*YOUR TASK:*
Your answer must be only the lines below from the one containing "-101,7 +101,7 @@" through the one containing "10px 3px 10px;font-size:13px;color:#be185d;", copied exactly, with the pictures left out.

*DATA EXTRACT:*
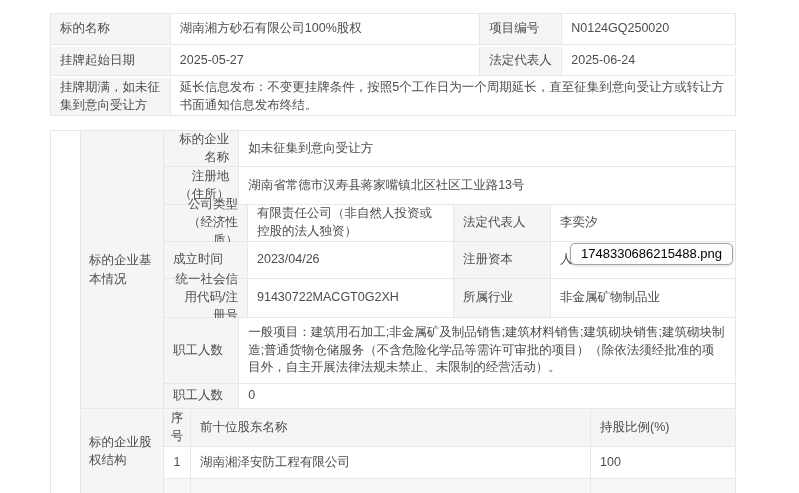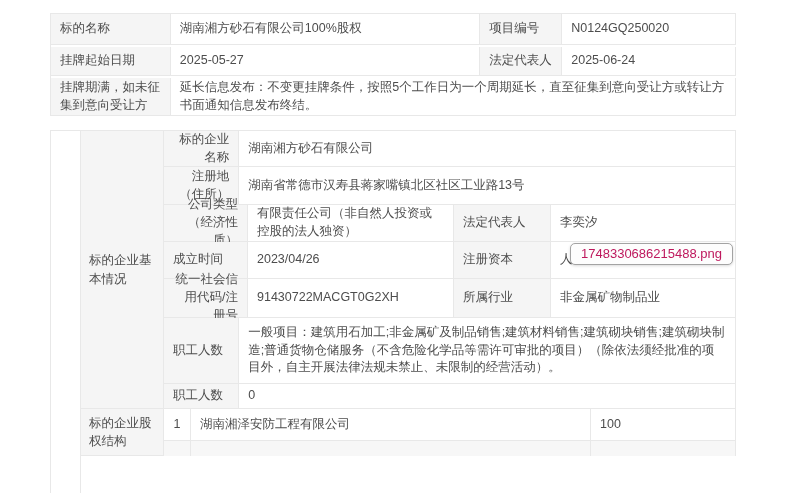--- a/index.html
+++ b/index.html
@@ -101,7 +101,7 @@
       <div class="band-rows">
         <div class="row h36">
           <div class="cell lab cl">标的企业名称</div>
-          <div class="cell cvfull">湖南湘方砂石有限公司</div>
+          <div class="cell cvfull">如未征集到意向受让方</div>
         </div>
         <div class="row h38">
           <div class="cell lab cl">注册地（住所）</div>

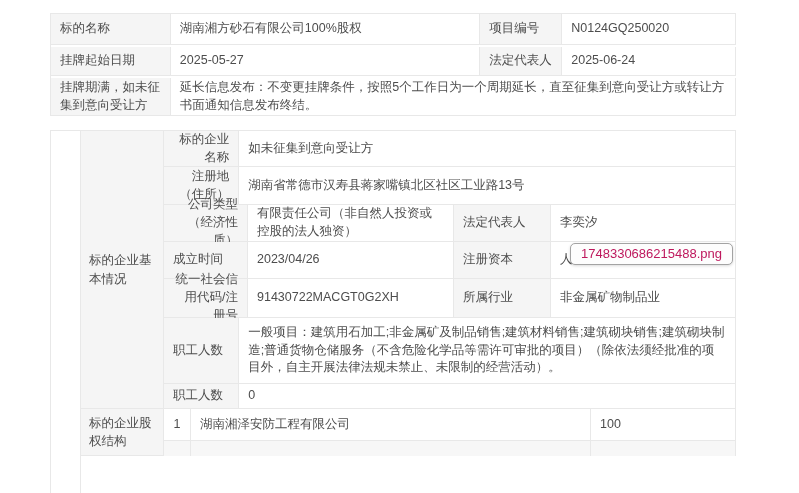--- a/index.html
+++ b/index.html
@@ -66,7 +66,7 @@
   #tooltip{
     position:absolute;left:570px;top:243px;z-index:20;
     background:#fdfdfd;border:1px solid #a3a3a3;border-radius:5px;
-    padding:2px 10px 3px 10px;font-size:13px;color:#be185d;
+    padding:2px 10px 3px 10px;font-size:13px;color:#000000;
     box-shadow:0 1px 3px rgba(0,0,0,0.15);white-space:nowrap;
   }
 </style>

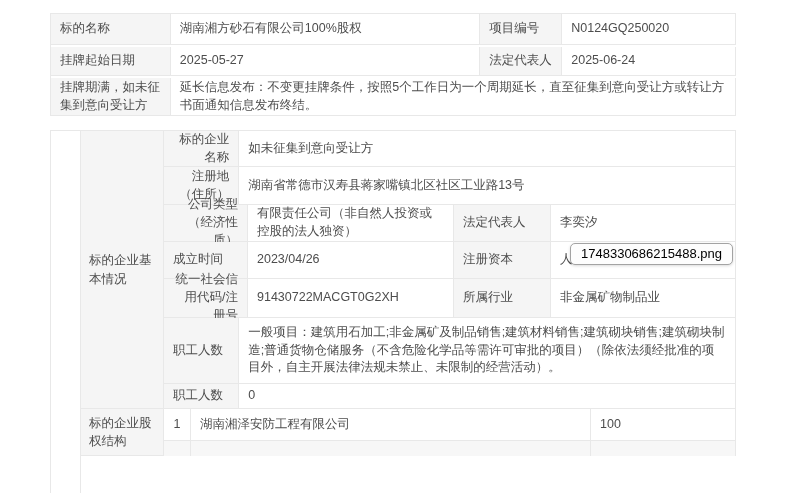--- a/index.html
+++ b/index.html
@@ -139,6 +139,11 @@
     <div class="band">
       <div class="section-cell">标的企业股权结构</div>
       <div class="band-rows">
+        <div class="row h38">
+          <div class="cell lab ci">序号</div>
+          <div class="cell lab cn">前十位股东名称</div>
+          <div class="cell lab cp">持股比例(%)</div>
+        </div>
         <div class="row h32">
           <div class="cell ci">1</div>
           <div class="cell cn">湖南湘泽安防工程有限公司</div>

*EXPECTED OUTPUT:*
@@ -101,7 +101,7 @@
       <div class="band-rows">
         <div class="row h36">
           <div class="cell lab cl">标的企业名称</div>
-          <div class="cell cvfull">湖南湘方砂石有限公司</div>
+          <div class="cell cvfull">如未征集到意向受让方</div>
         </div>
         <div class="row h38">
           <div class="cell lab cl">注册地（住所）</div>

--- a/index.html
+++ b/index.html
@@ -66,7 +66,7 @@
   #tooltip{
     position:absolute;left:570px;top:243px;z-index:20;
     background:#fdfdfd;border:1px solid #a3a3a3;border-radius:5px;
-    padding:2px 10px 3px 10px;font-size:13px;color:#be185d;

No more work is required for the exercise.